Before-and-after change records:
● ● ● ● ● ● ●

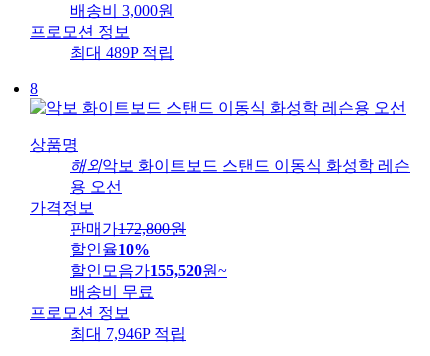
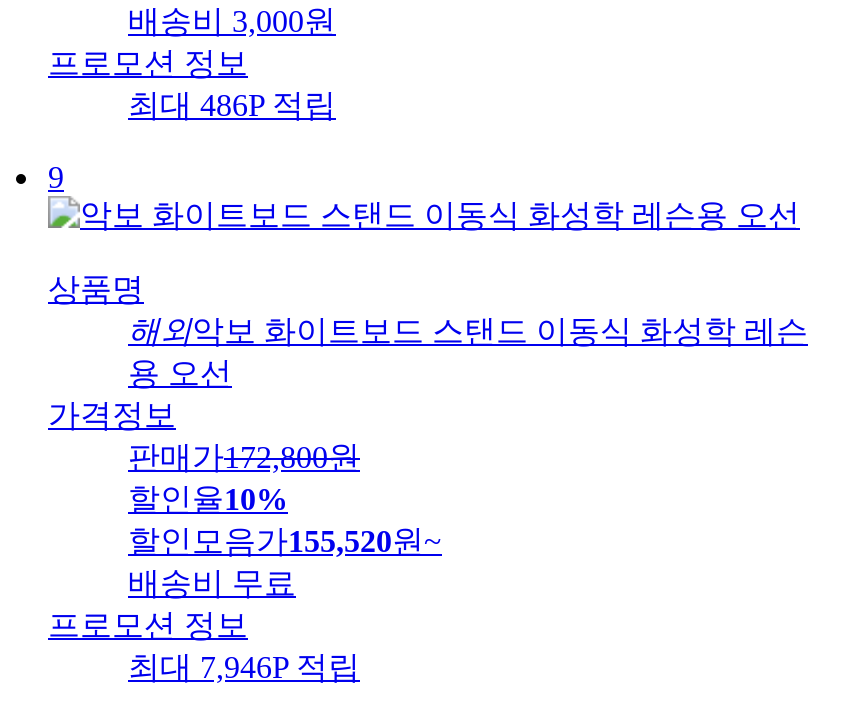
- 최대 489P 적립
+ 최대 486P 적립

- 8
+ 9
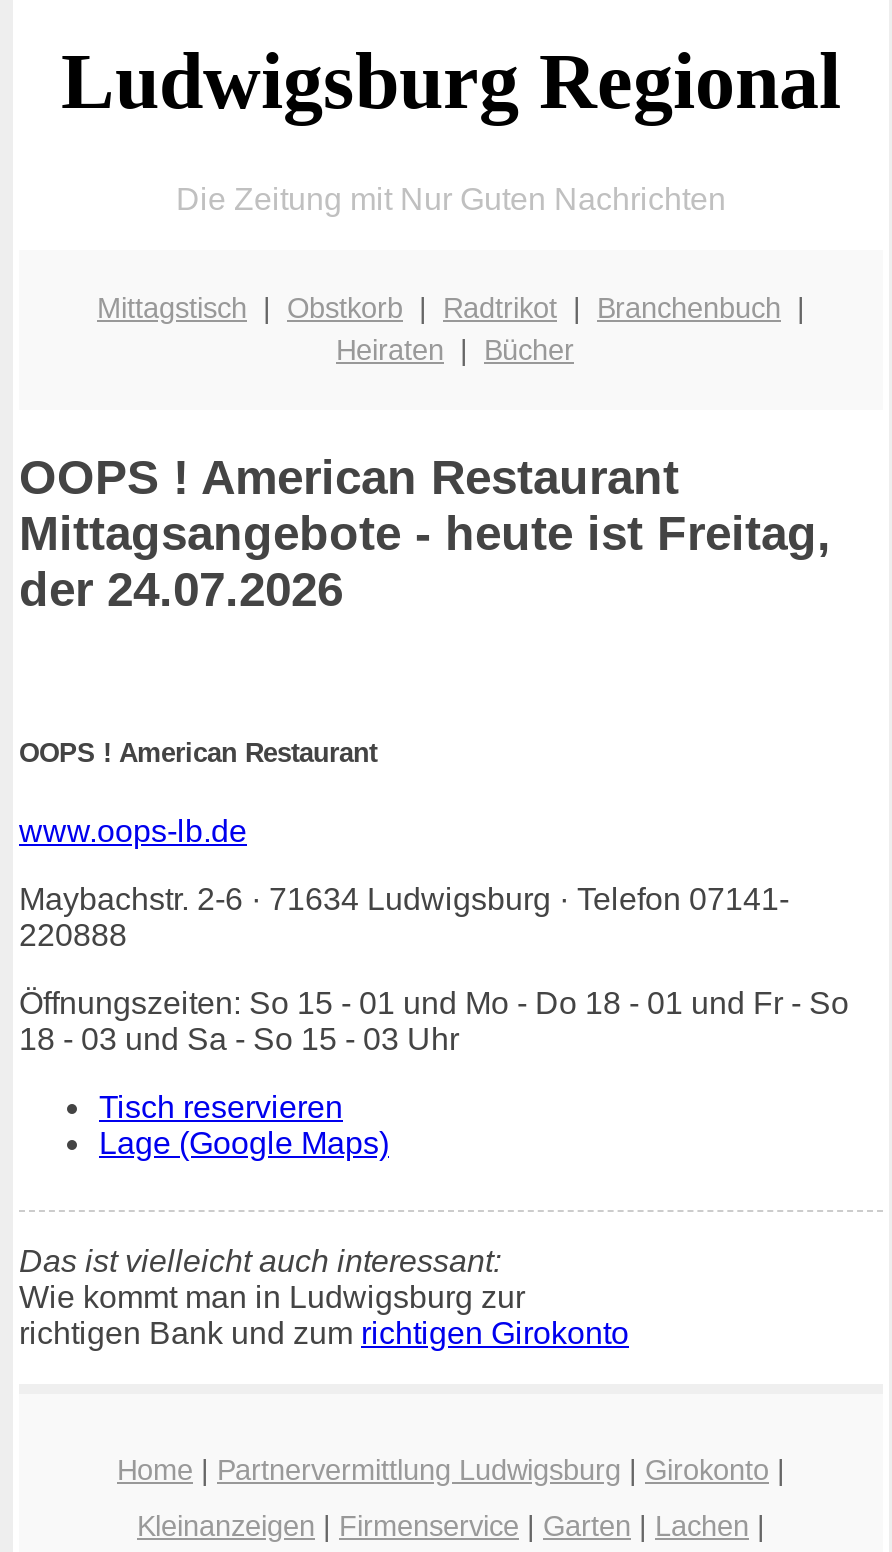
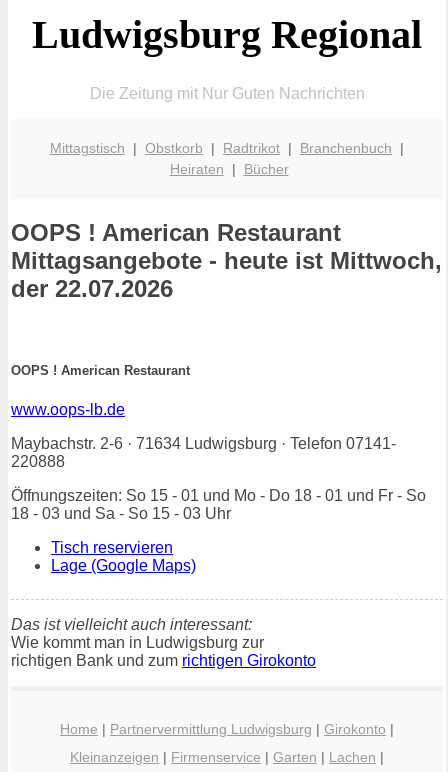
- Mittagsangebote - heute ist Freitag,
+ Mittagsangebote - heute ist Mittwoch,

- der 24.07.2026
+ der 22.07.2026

● ● ● ● ● ● ●

> Work request:
Pull out all lines from the entries above that include the word "heute".

> Response to this task:
- Mittagsangebote - heute ist Freitag,
+ Mittagsangebote - heute ist Mittwoch,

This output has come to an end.